O Supremo Tribunal Federal (STF) decidiu que a atividade de vigilante, com ou sem uso de arma de fogo, não garante mais o direito à aposentadoria especial. A tese foi fixada com repercussão geral, o que significa que passa a valer para todo o país e orienta todas as decisões da Justiça.
Na prática, a Corte entendeu que o risco da profissão, por si só, não é suficiente para conceder o benefício previdenciário. A aposentadoria especial exige exposição comprovada a agentes nocivos à saúde, como químicos, físicos ou biológicos, o que não se aplica automaticamente à função de vigilante.
Em Mato Grosso do Sul, o impacto atinge um universo estimado de cerca de 30 mil profissionais com formação na área de segurança privada. Desse total, aproximadamente 5.200 estão em atividade no estado, incluindo cerca de 2 mil apenas em Campo Grande.
A decisão do STF derruba entendimentos anteriores que vinham sendo aplicados por tribunais, inclusive o Superior Tribunal de Justiça (STJ), que reconheciam o direito à aposentadoria especial com base na periculosidade da função.
Com o novo entendimento, processos que estavam suspensos devem voltar a tramitar seguindo a tese fixada pela Corte. Na prática, pedidos baseados apenas no risco da atividade tendem a ser negados.
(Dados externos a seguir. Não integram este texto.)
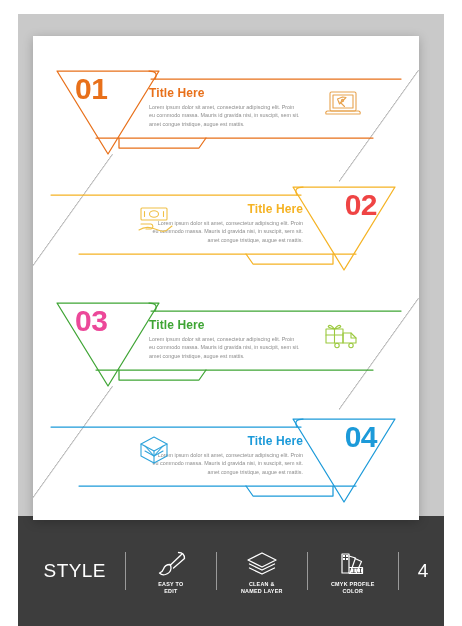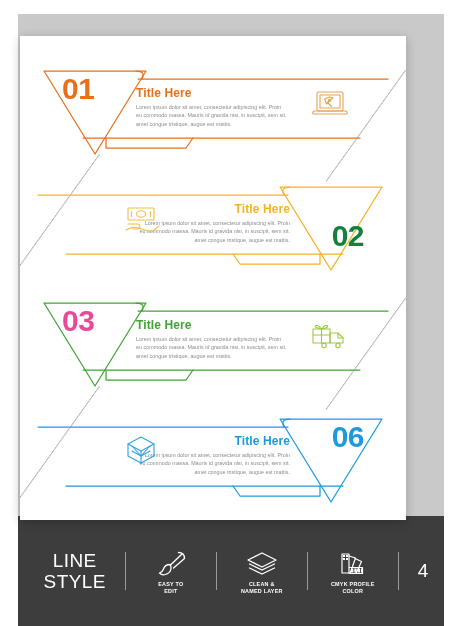--- a/index.html
+++ b/index.html
@@ -24,7 +24,7 @@
 
   
   .page{
-    position:absolute;left:20px;top:36px;width:386px;height:484px;
+    position:absolute;left:33px;top:36px;width:386px;height:484px;
     background:#ffffff;
     box-shadow:0 2px 10px rgba(0,0,0,.22);
   }

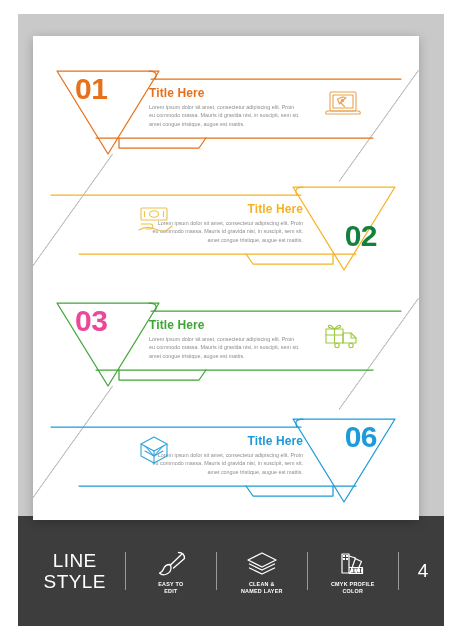--- a/index.html
+++ b/index.html
@@ -134,7 +134,7 @@
           <path d="M270 23 Q260 23 264 31"></path>
         </g>
       </svg>
-      <div class="num" style="color: #15803d; margin-top: 31px;">02</div>
+      <div class="num" style="color: #ef4444;">02</div>
       <div class="txt">
         <p class="ttl" style="color: rgb(245, 179, 36);">Title Here</p>
         <p class="body">Lorem ipsum dolor sit amet, consectetur adipiscing elit. Proin eu commodo massa. Mauris id gravida nisi, in suscipit, sem sit. amet congue tristique, augue est mattis.</p>

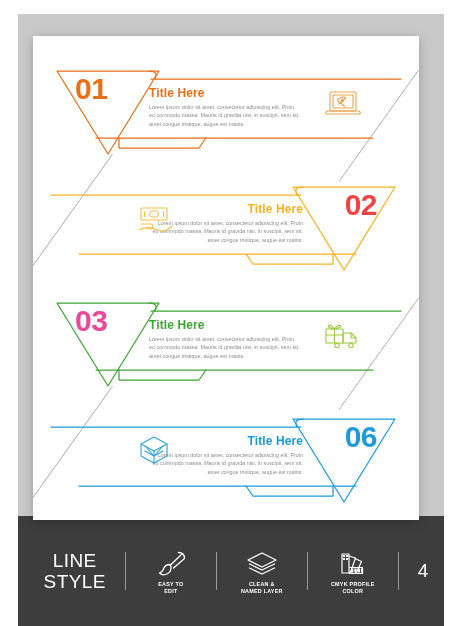--- a/index.html
+++ b/index.html
@@ -193,7 +193,7 @@
           <path d="M270 23 Q260 23 264 31"></path>
         </g>
       </svg>
-      <div class="num" style="color: rgb(28, 154, 217);">06</div>
+      <div class="num" style="color: rgb(28, 154, 217);">04</div>
       <div class="txt">
         <p class="ttl" style="color: rgb(28, 154, 217);">Title Here</p>
         <p class="body">Lorem ipsum dolor sit amet, consectetur adipiscing elit. Proin eu commodo massa. Mauris id gravida nisi, in suscipit, sem sit. amet congue tristique, augue est mattis.</p>

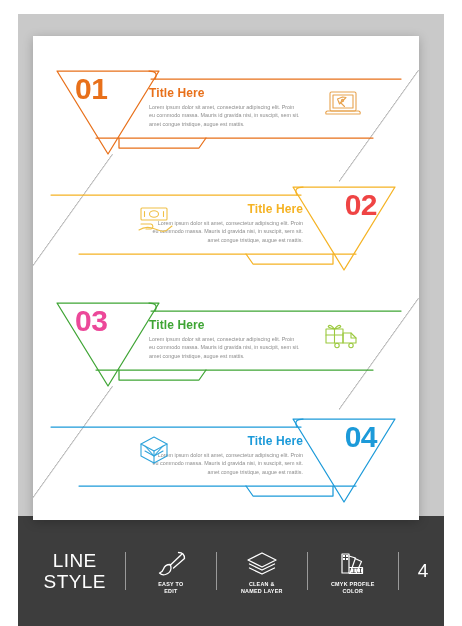--- a/index.html
+++ b/index.html
@@ -216,7 +216,6 @@
   <div class="footer">
 
     <div class="f-word">
-      <div>LINE</div>
       <div>STYLE</div>
     </div>
 

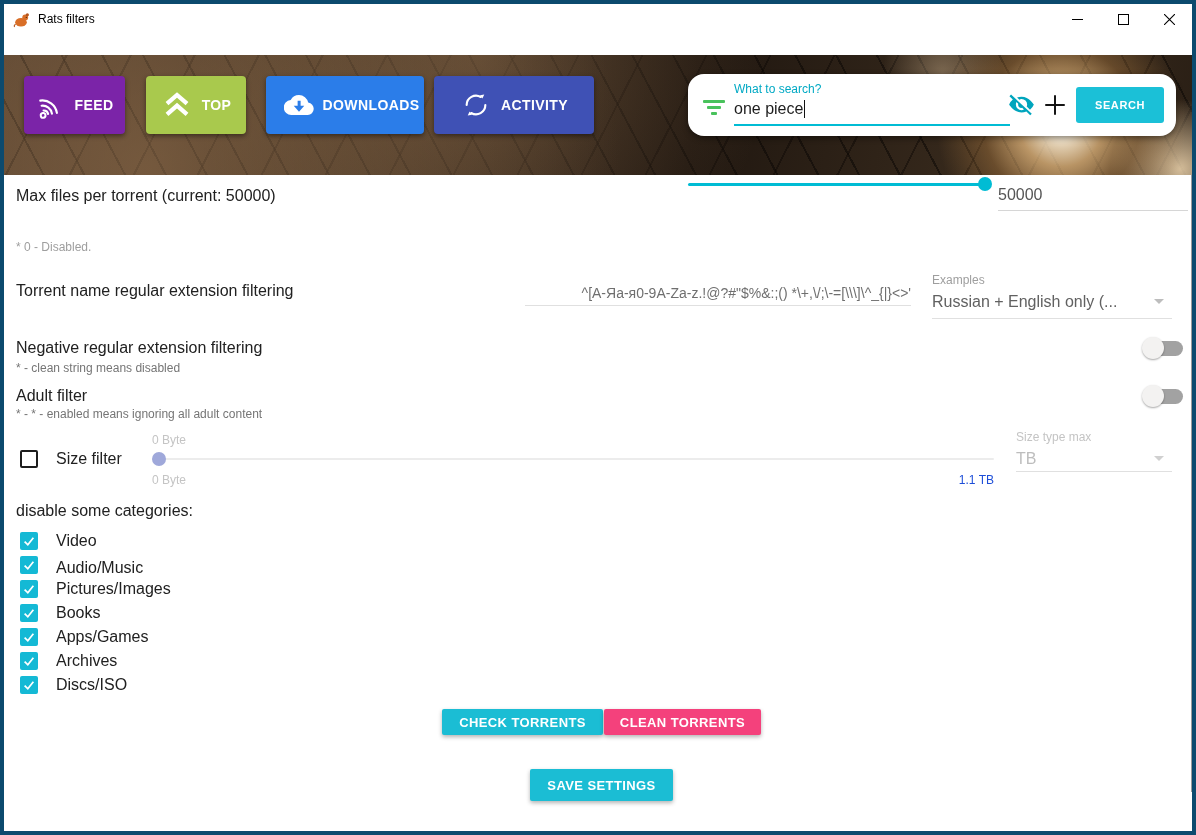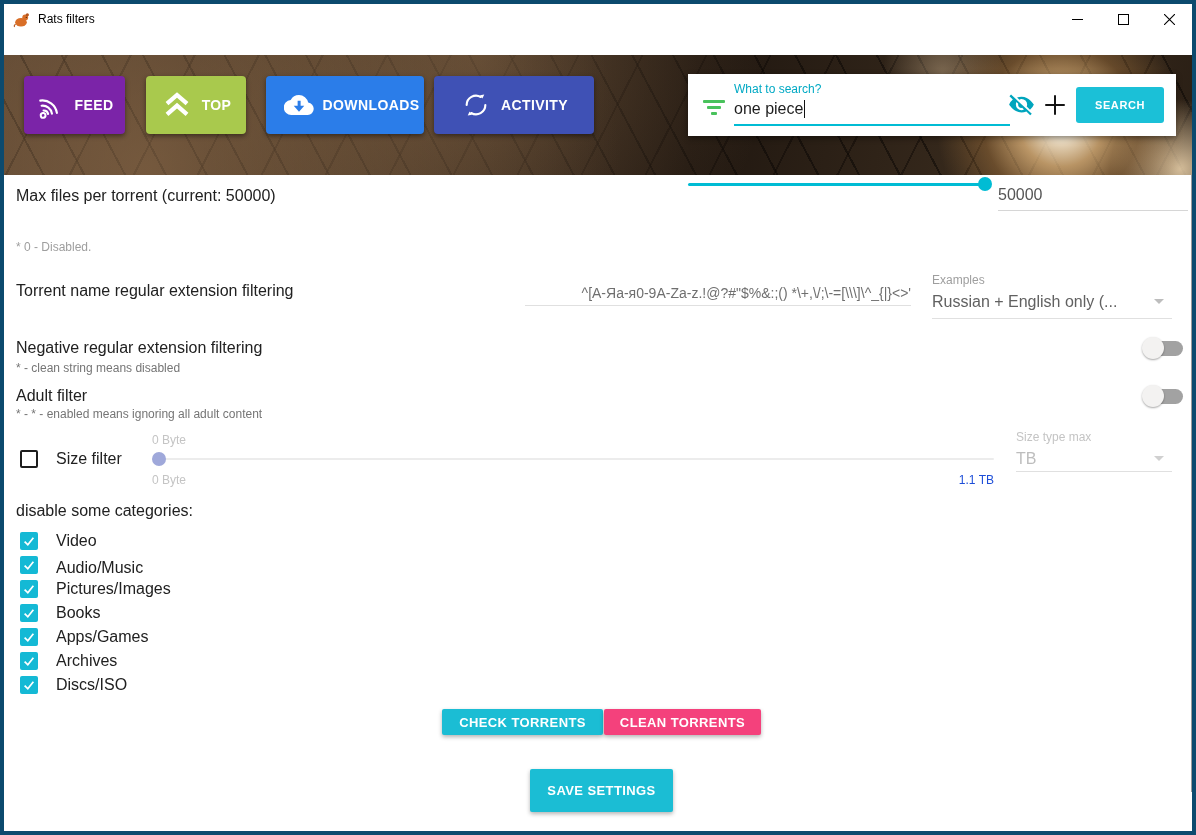--- a/index.html
+++ b/index.html
@@ -45,7 +45,7 @@
   .nav-activity{ left:430px; width:160px; background:#3f51b5; }
   .search-card{
     position:absolute; left:684px; top:19px; width:488px; height:62px;
-    background:#fff; border-radius:0; box-shadow:0 2px 6px rgba(0,0,0,.45);
+    background:#fff; border-radius:16px; box-shadow:0 2px 6px rgba(0,0,0,.45);
   }
   .filter-icon{ position:absolute; left:14px; top:25px; }
   .search-label{ position:absolute; left:46px; top:8px; font-size:12px; color:#00a9c4; }

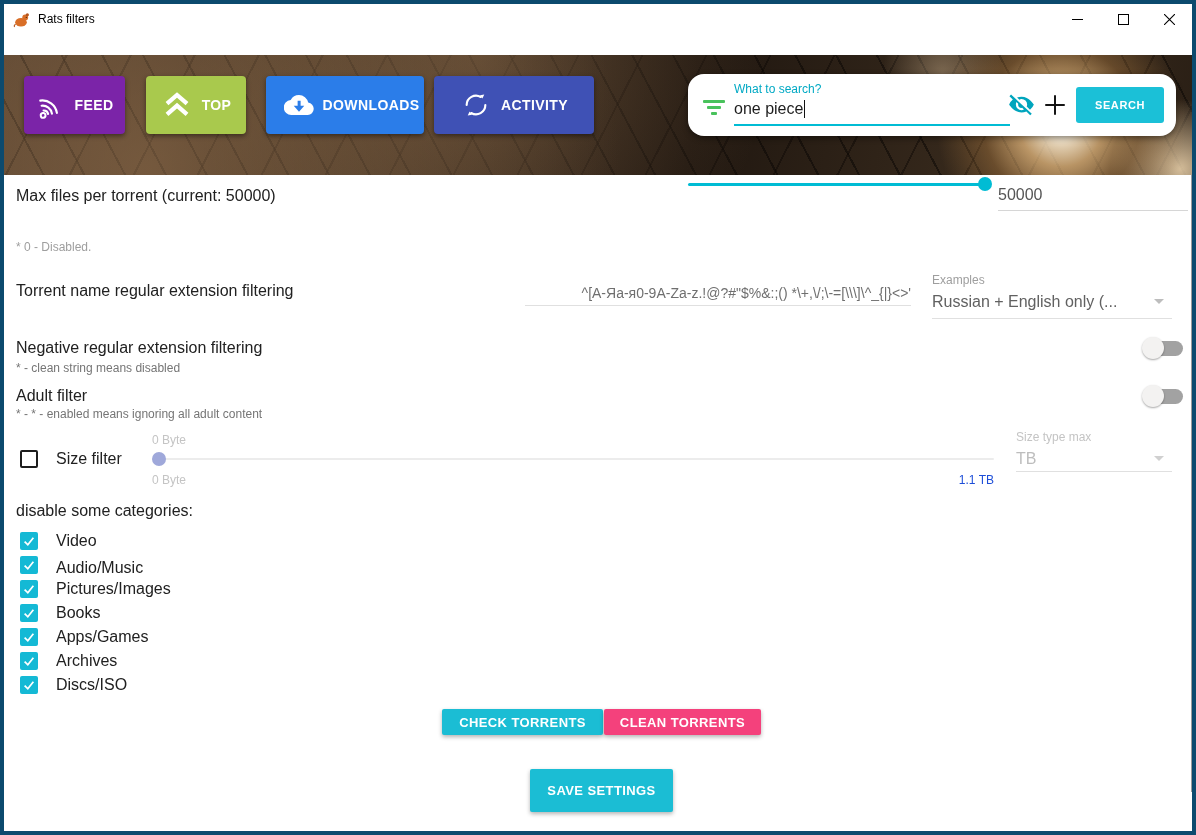--- a/index.html
+++ b/index.html
@@ -285,7 +285,7 @@
 
   <button class="action-btn btn-cyan" style="left:438px;top:705px;width:161px;">CHECK TORRENTS</button>
   <button class="action-btn btn-pink" style="left:600px;top:705px;width:157px;">CLEAN TORRENTS</button>
-  <button class="action-btn btn-cyan" style="left:526px;top:765px;width:143px;height:43px;">SAVE SETTINGS</button>
+  <button class="action-btn btn-cyan" style="left:526px;top:765px;width:143px;height:32px;">SAVE SETTINGS</button>
 
   <div class="scroll-thumb"></div>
A decisão também reforça uma interpretação mais restritiva das regras da aposentadoria especial no Brasil. O STF indicou que, sem previsão legal específica, o simples fato de exercer uma atividade considerada perigosa não garante o benefício.
Além dos vigilantes, o entendimento pode influenciar discussões envolvendo outras categorias que atuam sob risco, ampliando o alcance da decisão no sistema previdenciário.